Comunicação, Ciência, Sociedade
Cidoval Morais de Sousa*
Se há um consenso na comunidade científica hoje é quanto a necessidade
de comunicação da Ciência. A socióloga Hebe Vessuri destaca que a Ciência que
não é comunicada não existe. Na mesma linha, A. Lafuente inverte o
paradigma cartesiano: existo porque sou pensado e não porque penso. KnorrCetina pontua com propriedade que a comunicação infiltra a investigação
científica e é responsável pela sua projeção futura. Uma ciência privada, diz
ela, é tão impensada quanto uma linguagem privada.
Outros autores, em diferentes contextos, destacaram o papel da
comunicação ora como instrumento de vulgarização do conhecimento científico,
ora como ferramenta de educação para a ciência ou de alfabetização científica,
e, ora, ainda como uma ação estratégica de apropriação social do conhecimento.
Em outras palavras, como ação de cidadania.
A literatura sobre o assunto, no caso brasileiro, é recente. Os primeiros
trabalhos datam dos anos 70 e exploram, a exaustão, a tensão cientista x
divulgador. Durante mais de 20 anos esse debate se manteve e, com raríssimas
exceções, apresentou fatos novos e/ou alternativas de mudanças. Jornalistas
(divulgadores de Ciência de uma forma geral) e Cientistas, em muitos
trabalhos, foram colocados de lados opostos, protagonizando conflitos, tensões,
numa relação desgastante e pouco produtiva.
Num resumo simplificado das discussões, pode-se dizer que, no baterebate, do lado dos divulgadores o hermetismo do discurso, o tecnicismo, a
vaidade, a inacessibilidade do pesquisador eram pontuados como fatores de
entraves à construção de um discurso qualificado sobre C&T. Do lado dos
pesquisadores, a falta de formação específica do divulgador, a simplificação dos
conteúdos, a falta de contexto eram características que inviabilizavam qualquer
diálogo.
A última década do século XX registra novas preocupações nos debates
da relação Comunicação-Ciência. As tensões cientistas X divulgadores, embora
resistentes, dão lugar a novas questões de fundo como o papel da divulgação
para o desenvolvimento da pesquisa, a relação Ciência-Comunicação-Educação,
a formação do divulgador, a divulgação como indicador a ser considerado nas
definições de políticas públicas de C&T, a divulgação como instrumento de
alfabetização científica, entre outros.
A abertura do leque de preocupações nos referidos estudos coincide com a
criação de programas de pós-graduação (lato sensu) e de linhas de
financiamento (programa Mídia e Ciência da Fapesp) para estimular, não
apenas a formação de divulgadores e de cientistas para a divulgação, mas
investigações pontuais da relação Comunicação-Ciência.

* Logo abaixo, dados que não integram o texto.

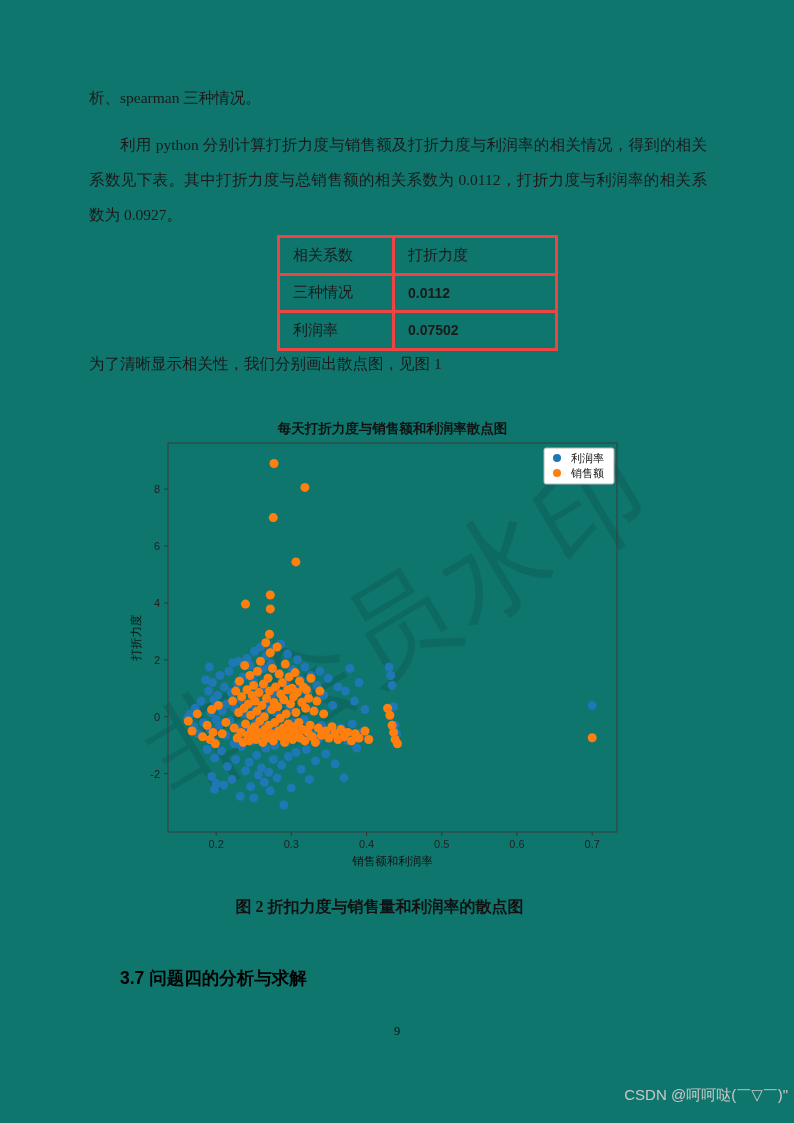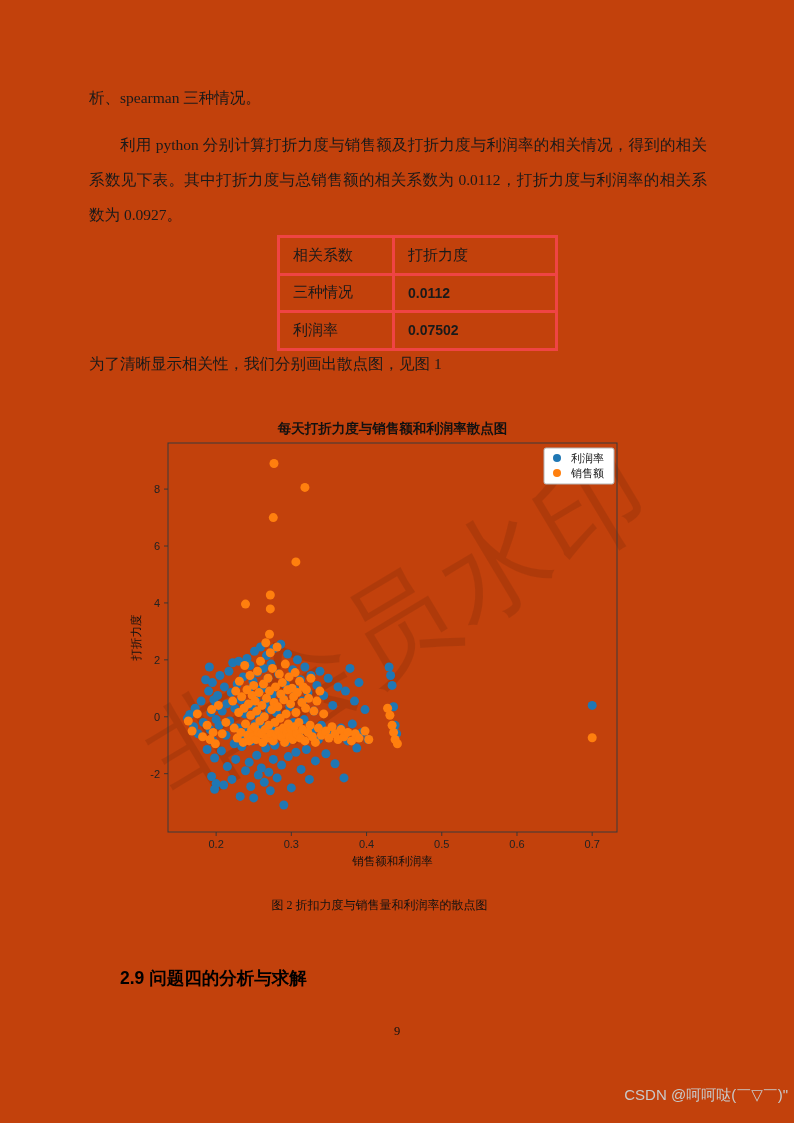"析、spearman 三种情况。" .page { background: #c2410c -> #0f766e }
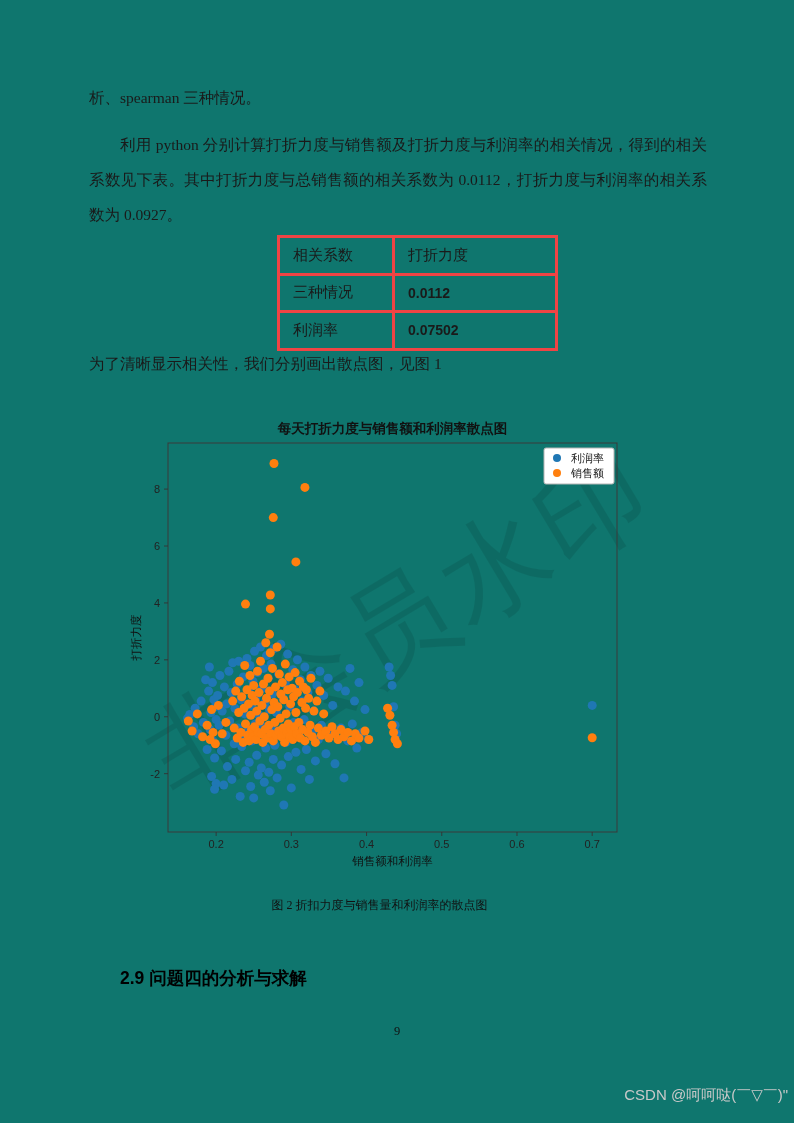"图 2 折扣力度与销售量和利润率的散点图" .fig-caption { font-size: 12px -> 16px; font-weight: none -> bold }
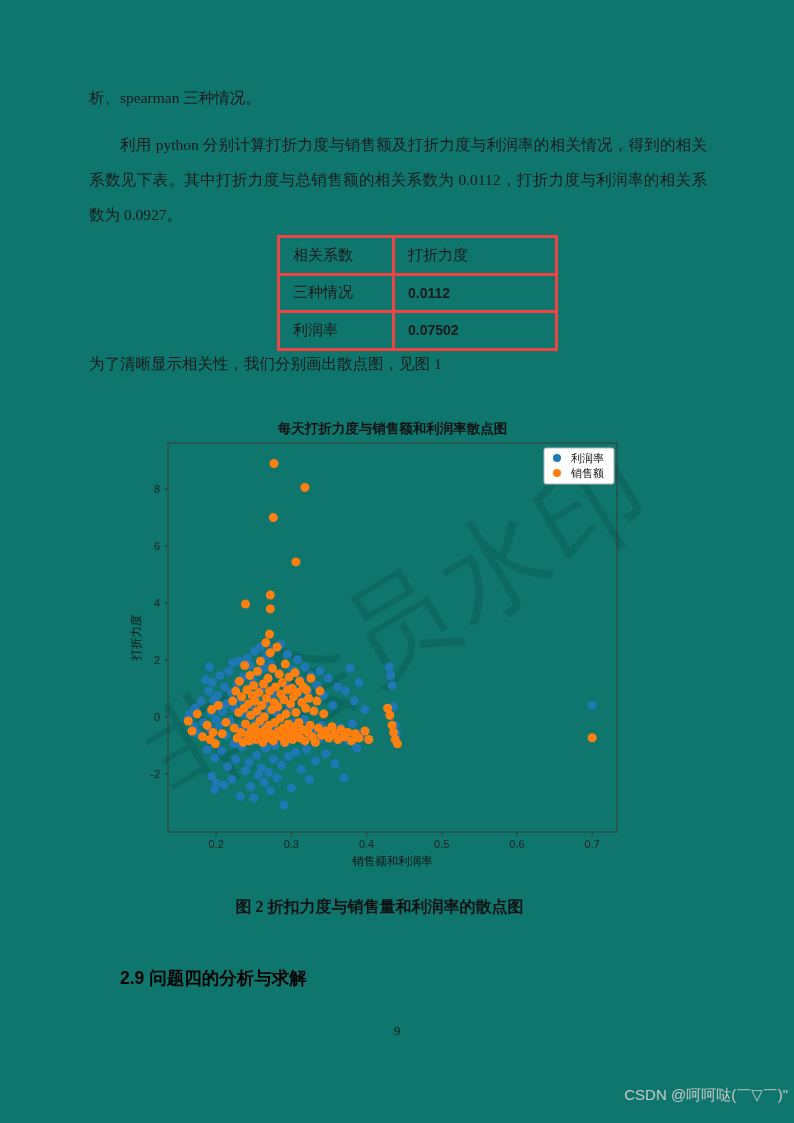"2.9 问题四的分析与求解" div.sec-heading { text: 2.9 -> 3.7 }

Só na região Sudeste são levadas a cabo três experiências de formação,
todas no Estado de São Paulo: uma em Campinas, na Unicamp, mais
precisamente no Labjor (Laboratório de Jornalismo), que encontra-se na
terceira turma; outra na Universidade de Taubaté, vinculada à Pró-reitoria de
Pesquisa e Pós-graduação, também iniciando a terceira turma; e outra na USP,
no Núcleo José Reis de Divulgação Científica, fechando a primeira turma.
A conjuntura política e econômica e a direção das políticas públicas,
inclusive de C&T, do período, fundadas na cartilha neoliberal, estimulam novas
posturas dos cientistas frente à mídia. Discute-se agora o que a pesquisadora e
jornalista Graça Caldas chama de parceria. Ciência e Mídia são aliadas em
muitas frentes: contra o analfabetismo científico, contra a exclusão social, por
mais qualidade de vida, por uma sociedade sustentável, por mais investimentos
em educação, entre outras.
É certo que na chamada sociedade do conhecimento, os saberes
especializados se multiplicam numa velocidade espantosa, cimentando a
barreira entre os que sabem (e por isso podem) e os que não sabem (e não
podem) e nem têm acesso ao saber. Também é certo que, nesse contexto,
precisamos construir iniciativas de dimensões práticas que promovam um novo
ambiente comunicacional para as Ciências, para a Mídia, e, principalmente,
para o público. Um ambiente democrático, que assegure aos diversos atores um
lugar destacado no processo de construção (e apropriação) da notícia Ciência.
* Jornalista, professor da Unitau e da Univap, doutorando em Geociências pela
Unicamp e Diretor Acadêmico da ABJC.